God’s Coloring Book is probably the most traditional sounding song on the album, predicting the classic country folk style of the Trio recordings. Dolly sounds naturally at home on a song like this, using the metaphor of a coloring book to celebrate the beauty of nature. Even the most ardent atheist might sigh along in appreciation to this one.

As Soon As I Touched Him is a little seventies MOR in comparison, and was written by pop songwriter Ken Hirsch and Norma Helms (who had also written for Thelma Houston). Still the uplifting chorus is beautiful, and there are definite soulful gospel influences on this one too.

The album ends with Sweet Music Man, a song that had been a hit earlier that year for Kenny Rogers. The song’s production is slick and polished to an almost 80s sounding degree but Dolly still sells it well. The song is about how life on the road eventually breaks even the best of men. It was inspired by a conversation Rogers had with Jessi Colter about Waylon (who ironically enough went on to record a version too).
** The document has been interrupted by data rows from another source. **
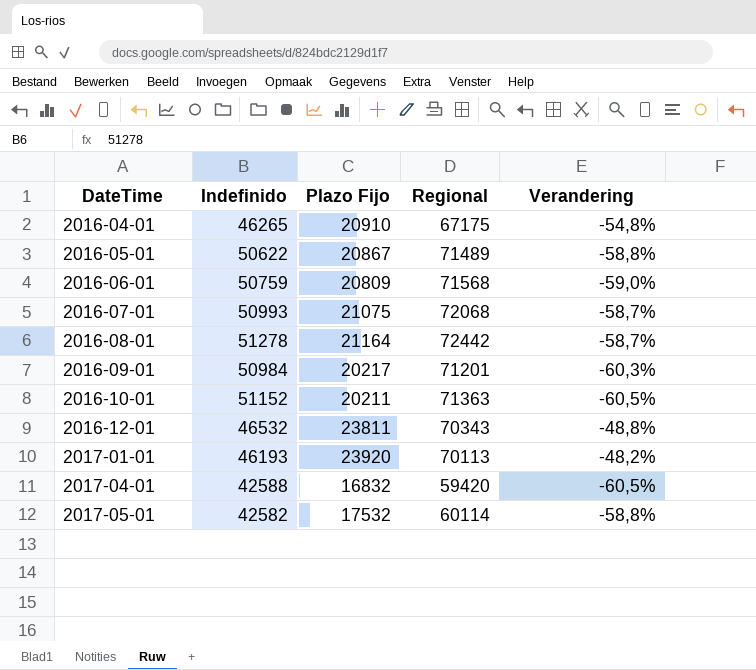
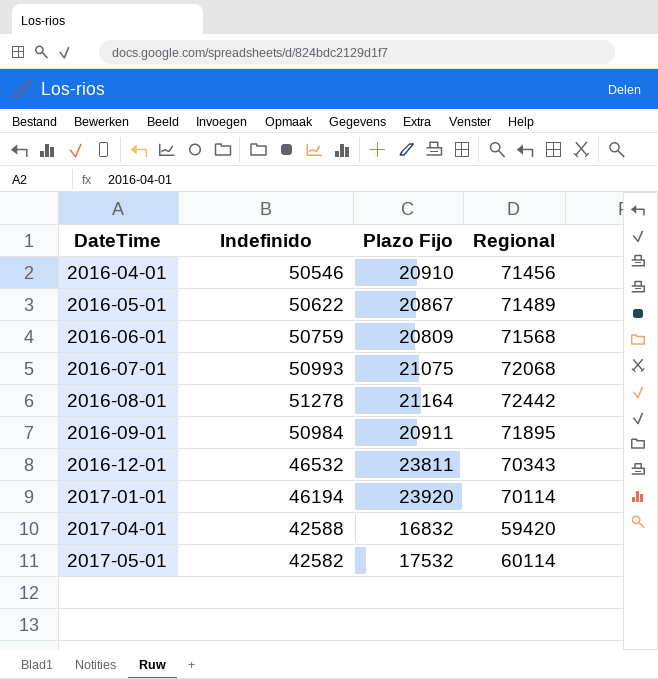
column Verandering | formula: ([Plazo Fijo] - [Indefinido]) / [Indefinido] -> none
row 2016-10-01: 51152 | 20211 | 71363 | -60,5% -> none
2016-04-01 | Indefinido: 46265 -> 50546
2016-04-01 | Regional: 67175 -> 71456
2016-09-01 | Plazo Fijo: 20217 -> 20911
2016-09-01 | Regional: 71201 -> 71895
2017-01-01 | Indefinido: 46193 -> 46194
2017-01-01 | Regional: 70113 -> 70114

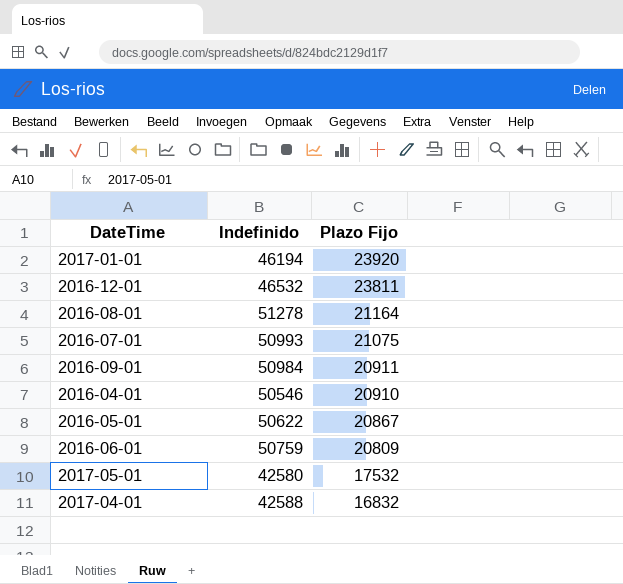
row order: DateTime ascending -> Plazo Fijo descending
column Regional | formula: [Indefinido] + [Plazo Fijo] -> none
2017-05-01 | Indefinido: 42582 -> 42580

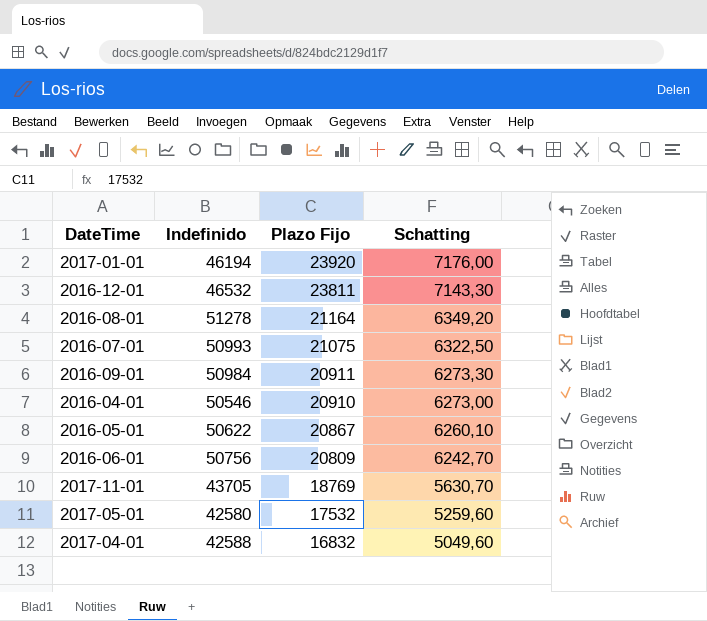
column Schatting | formula: none -> [Plazo Fijo] * 0,3
2016-06-01 | Indefinido: 50759 -> 50756
row 2017-11-01: none -> 43705 | 18769 | 5630,70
There are some real classics on this album and the quality never drops, even if the production is a little slick at times that was her deliberate intention. Dolly had to defend herself against critics, using her now famous line ‘I’m not leaving country. I’m taking it with me’. Reading that same interview I found another statement which felt equally as important. Dolly said ‘I don’t think there is a definition for country anymore. You wouldn’t call my music country, you wouldn’t call it pop. Why should it carry any label apart from the name of the artist?’ As always, Dolly speaks a lot of sense.